Task prompt => Look in the material below for the line holding "payment method: direct debit -> PayPal". Set it down exactly, with each later line up to and including the line holding "balance: 394.46 -> 541.41".

Records to use =>
↓

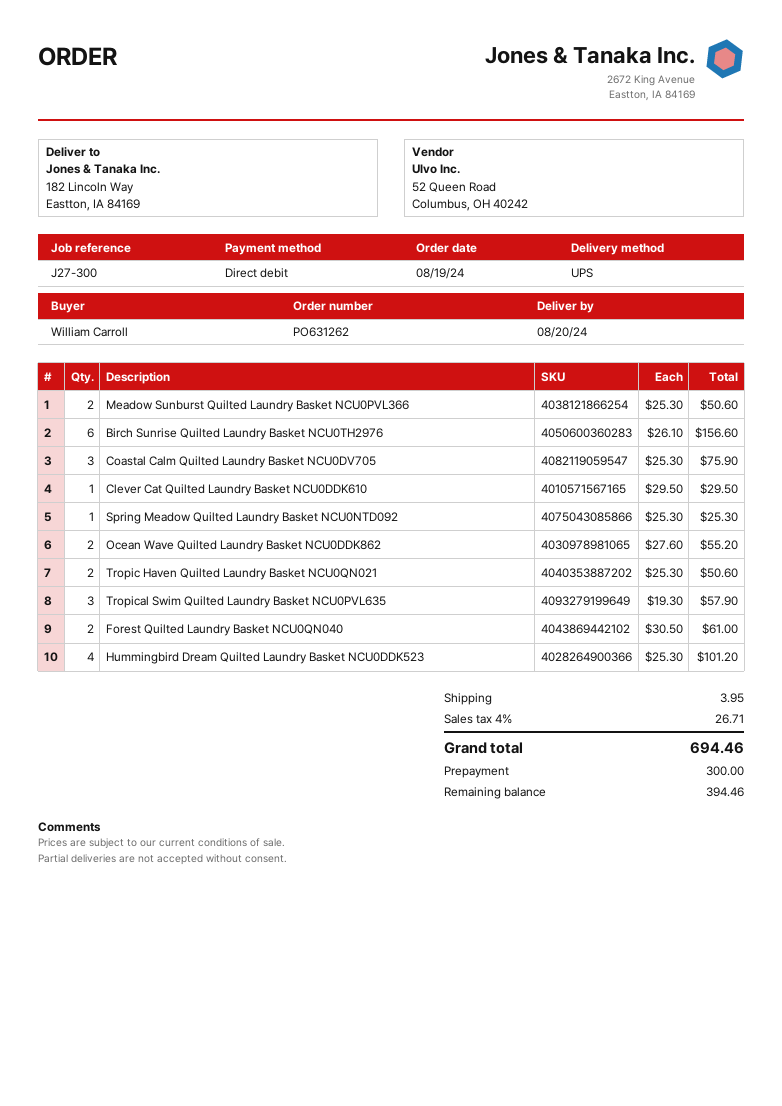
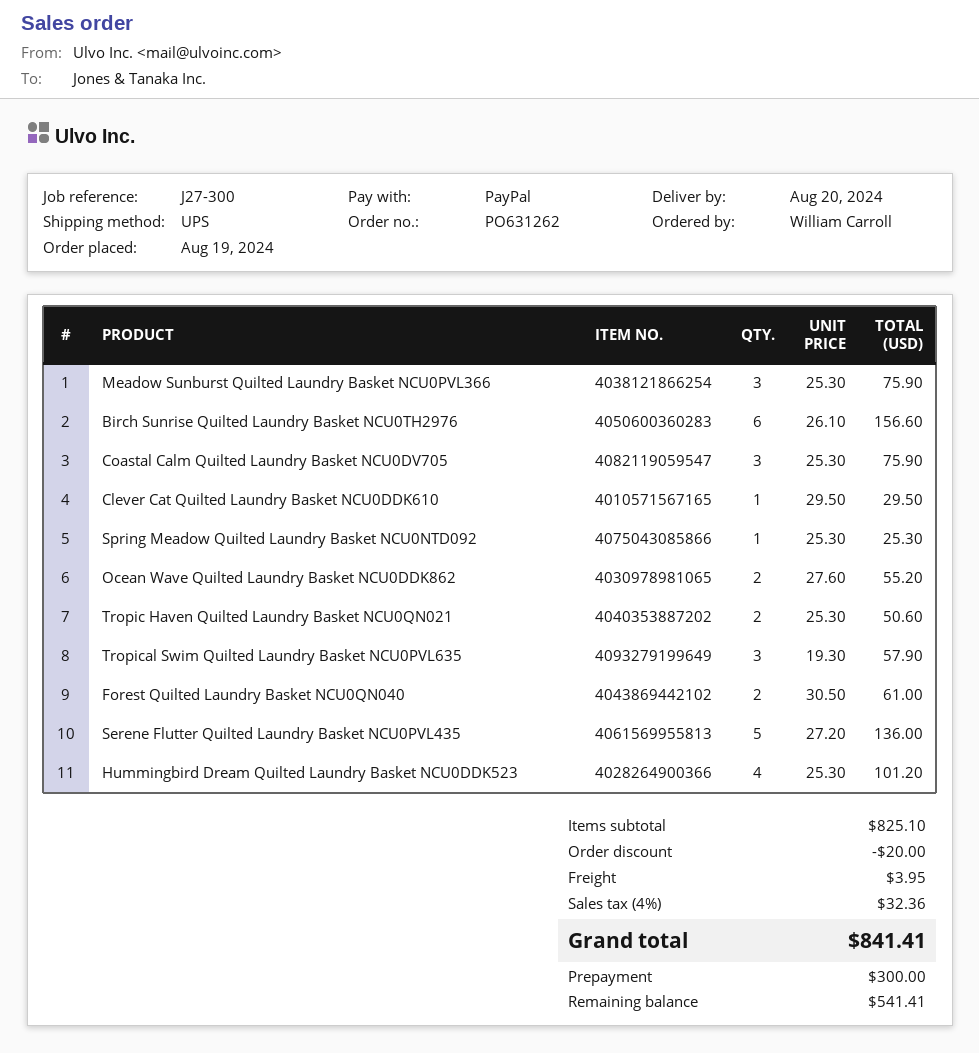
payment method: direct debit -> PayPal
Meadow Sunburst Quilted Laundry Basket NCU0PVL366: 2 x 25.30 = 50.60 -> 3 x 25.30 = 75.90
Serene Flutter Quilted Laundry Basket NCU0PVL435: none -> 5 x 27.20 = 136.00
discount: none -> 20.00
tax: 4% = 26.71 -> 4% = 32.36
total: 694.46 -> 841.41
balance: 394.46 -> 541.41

↑
↓

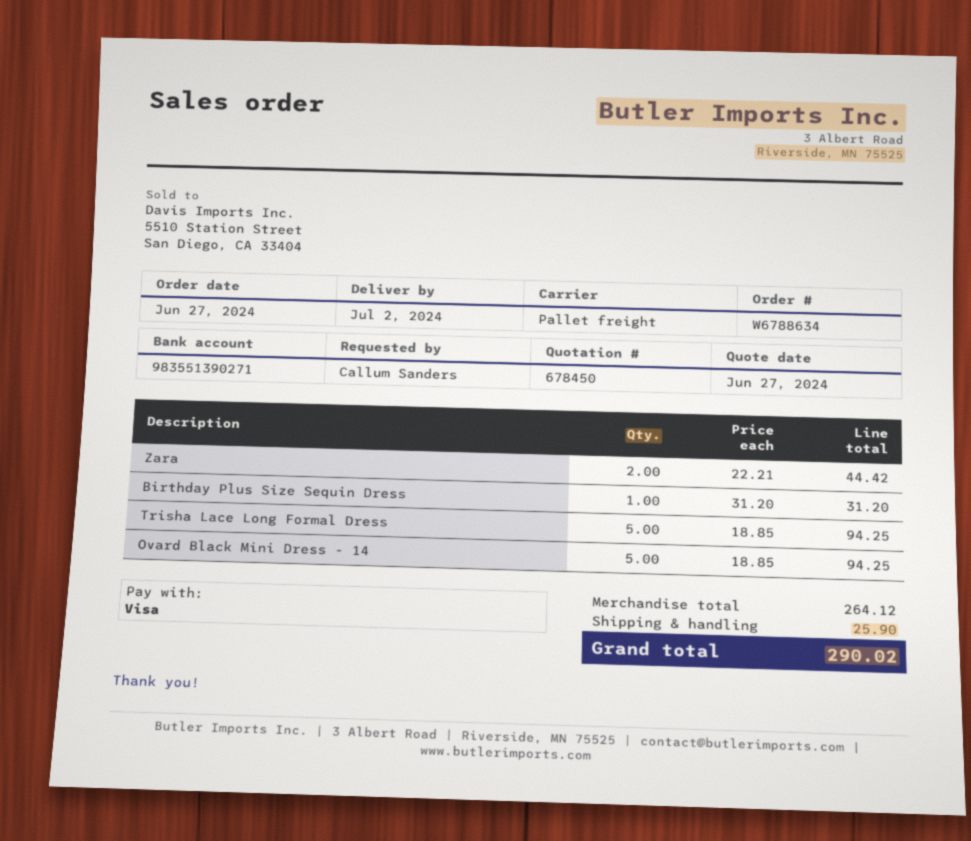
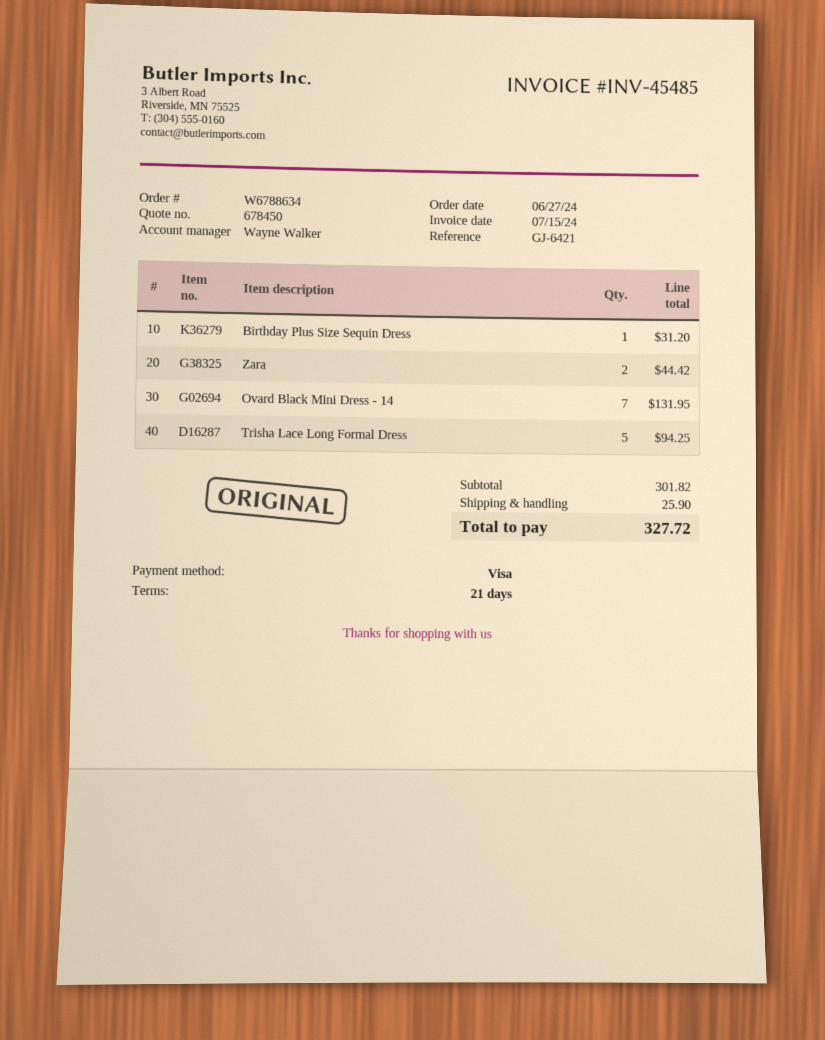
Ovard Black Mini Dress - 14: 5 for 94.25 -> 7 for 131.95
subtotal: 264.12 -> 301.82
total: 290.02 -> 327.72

↑

Solved exercise =>
payment method: direct debit -> PayPal
Meadow Sunburst Quilted Laundry Basket NCU0PVL366: 2 x 25.30 = 50.60 -> 3 x 25.30 = 75.90
Serene Flutter Quilted Laundry Basket NCU0PVL435: none -> 5 x 27.20 = 136.00
discount: none -> 20.00
tax: 4% = 26.71 -> 4% = 32.36
total: 694.46 -> 841.41
balance: 394.46 -> 541.41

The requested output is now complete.